Thankfully the Parisian legend of streets littered with dog poo is no longer applicable. They appear to have replaced that with urine smells and stains. [it’s ONLY in Paris... nowhere else smells like wee!]
They are everywhere. We, of course are not tourists, we’re travellers. We are not in this country for a few paltry days. We are here for months to soak up the city and the local culture and to get away from tourists. Well it seems like I’ve come to the wrong spot for that.
Walking the streets of Paris every accent is on show at some point or another. I’ve heard Russian, German, Spanish, Italian, Japanese, English and some dialects I just can’t work out.... most of those I assume to be Scandinavian.

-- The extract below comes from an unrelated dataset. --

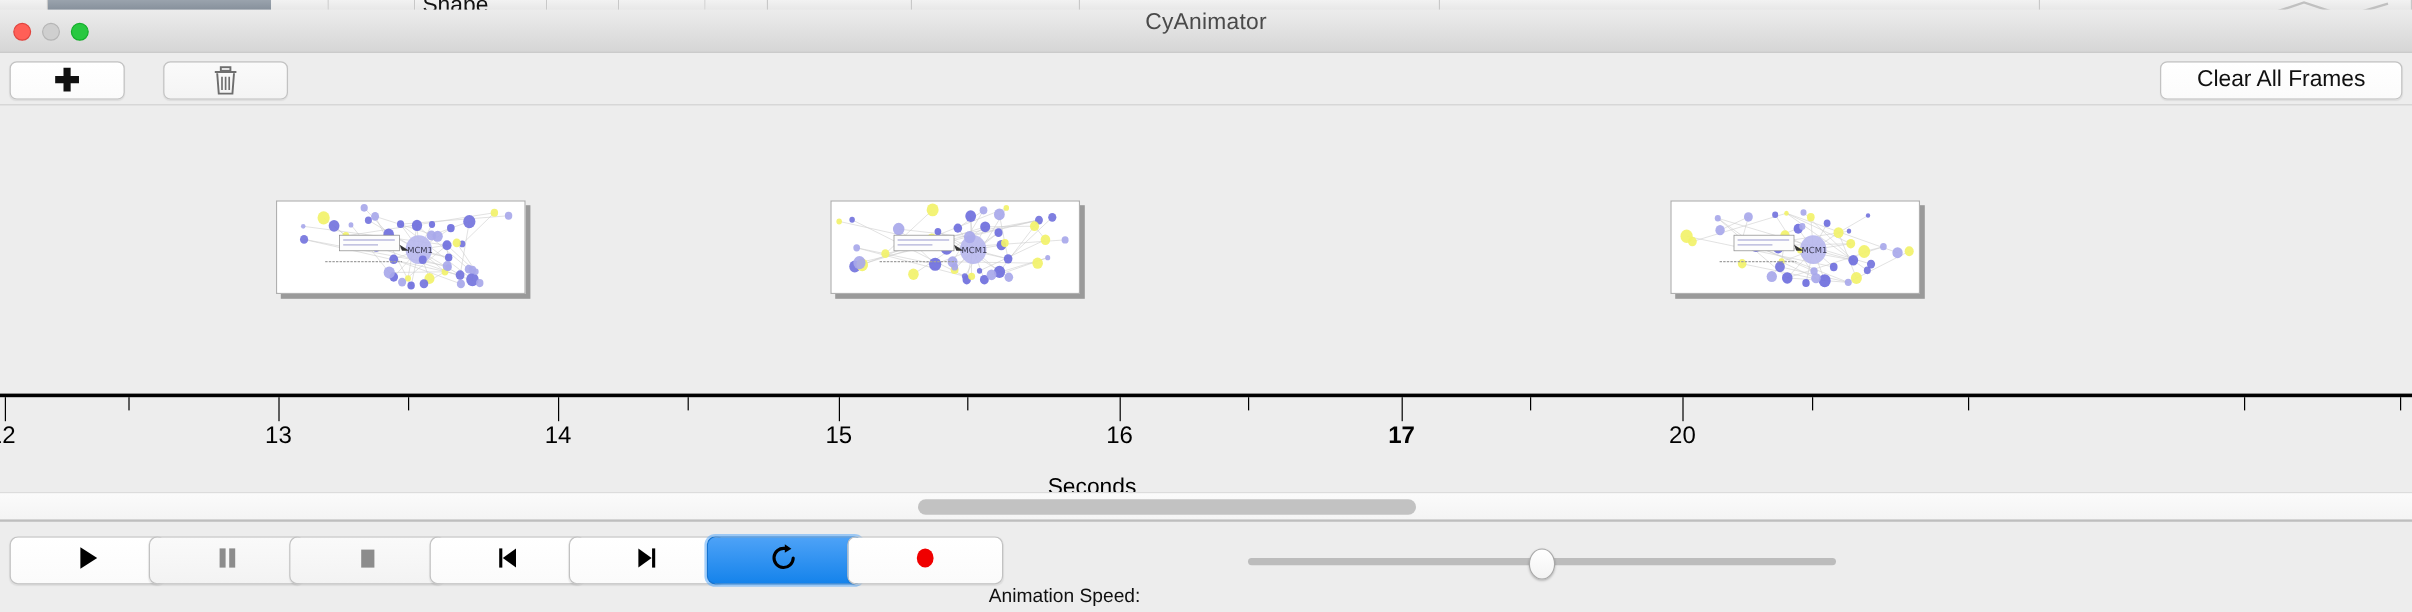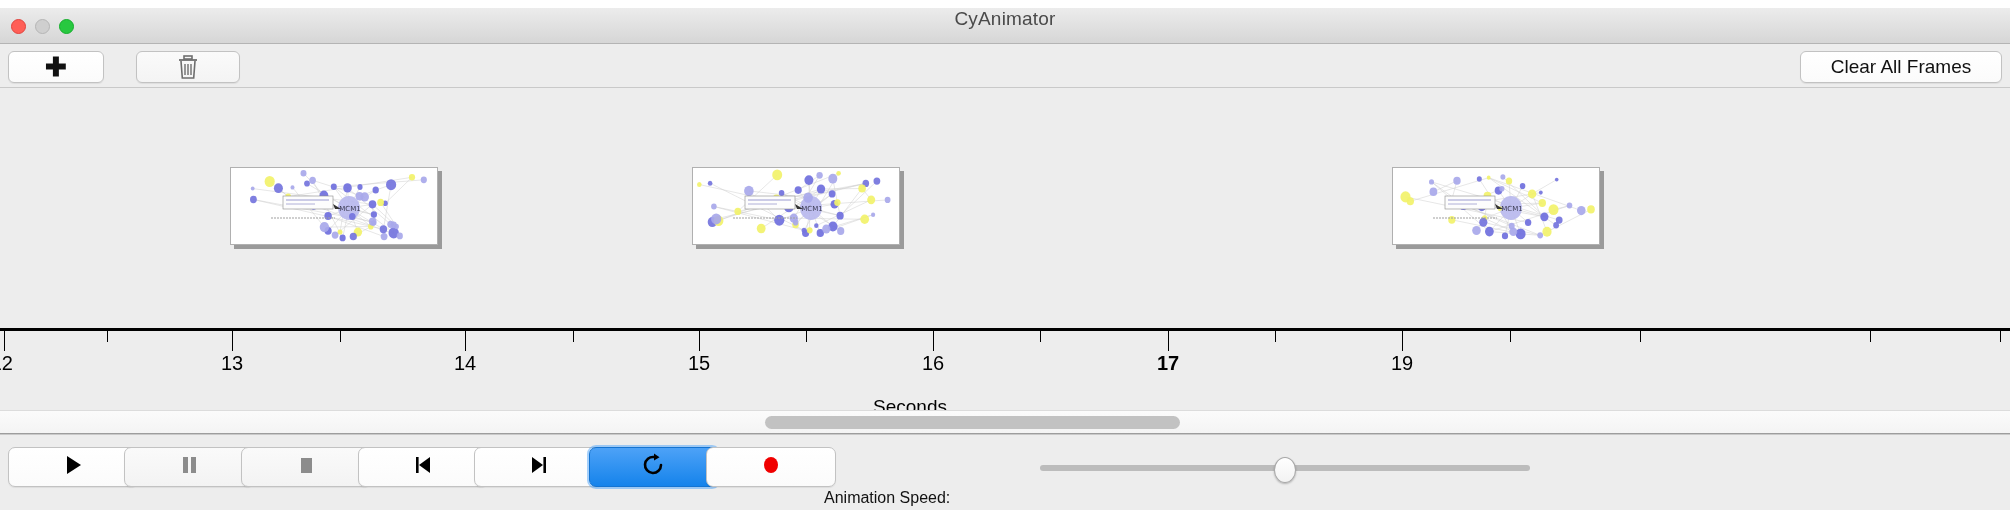"Shape" div.bg-strip { html: none -> <div> <div></div> <div></div> <div></div> <div></div> <div></div> <div></div> <div></div> <div></div> <div></div> <div></div> <div></div> <div></div> <div></div> <div>Shape</div> <svg> <path></path> <path></path> </svg> </div> }
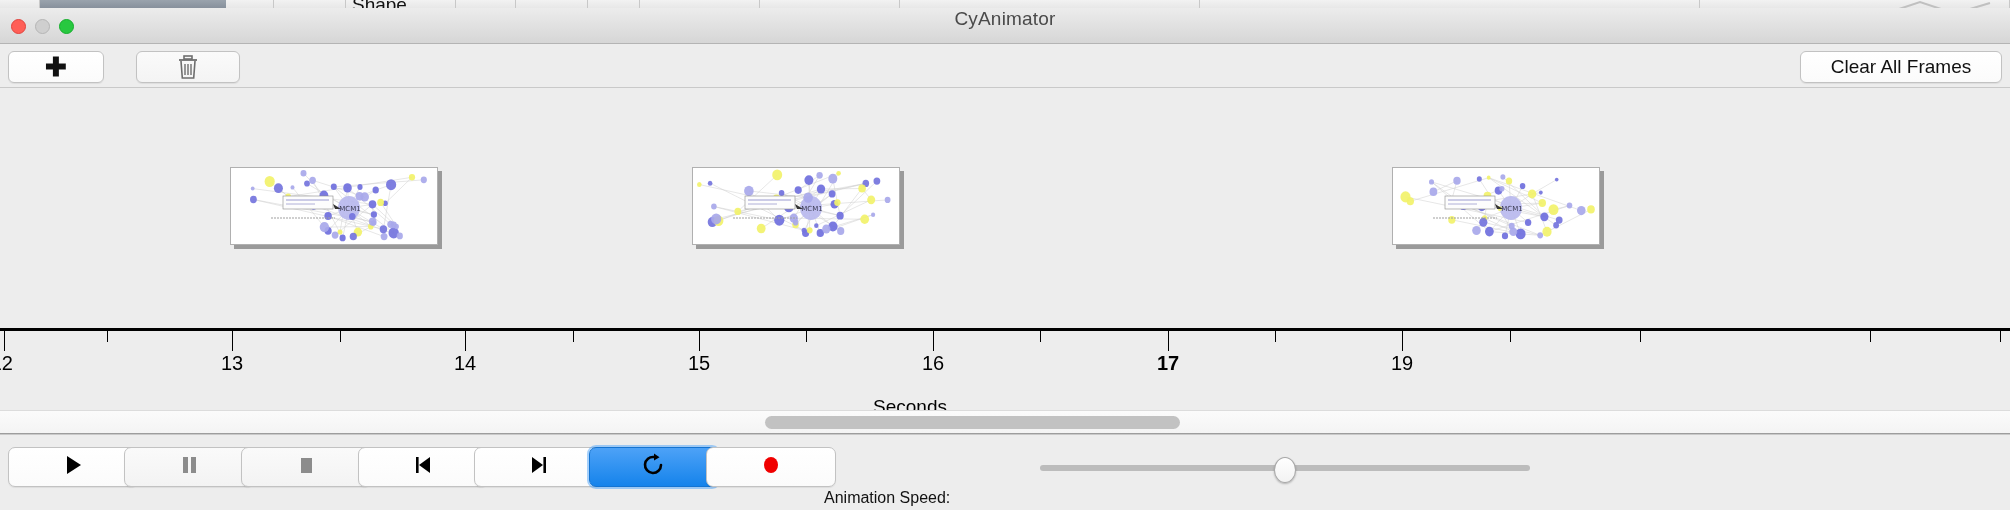"19" div.tick-label { text: 19 -> 20 }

I’ve heard English in all its forms especially Australian. “Is that a bus stop?” the wife questioned. “ Nah.... bus lane, mate!” replied the husband. The lovely nasal twang is music to my ears. As for other English speakers, Americans are loudest, the Welsh the most emphatic, and the English seem to like whispering in case anyone is listening.
At one point in while exploring the Military museum at the Hotel des Invalides a man walks in front of me and says, just before he passes, “Pardon”, rather than “Excuse moi”. I can tell he’s a foreigner by the way he’s dressed. He’s wearing the sort of shirt, shorts and hat that ageing Australian rock musician seem to favour and I’m guessing he’s a fellow countryman. It’s all confirmed when he speaks softly to his female companion. There it is! The gentle twang! He’s as Aussie as I am and so is his partner.
A short time later while looking at Napoleon’s favourite horse, the same Australian couple approach again. The horse is preserved in a glass case and is clearly showing its age. The couple haven’t heard me speak yet because I’m alone, and because the sanctity of the museum doesn’t exactly encourage me to strike up pleasant conversations with passers-by. So I wait and look at the horse in the glass case.
When the couple are standing beside me I quietly turn to them, smile, and say in my best strine “She’s not quite Phar Lap!” The look of surprise at my accent and the light laugh it gets is worth it. They understand the joke when just about no-one else in the museum would. I spoke not another word to them. I just quietly slipped away and went off the see the rest of the exhibits in amongst the tourists.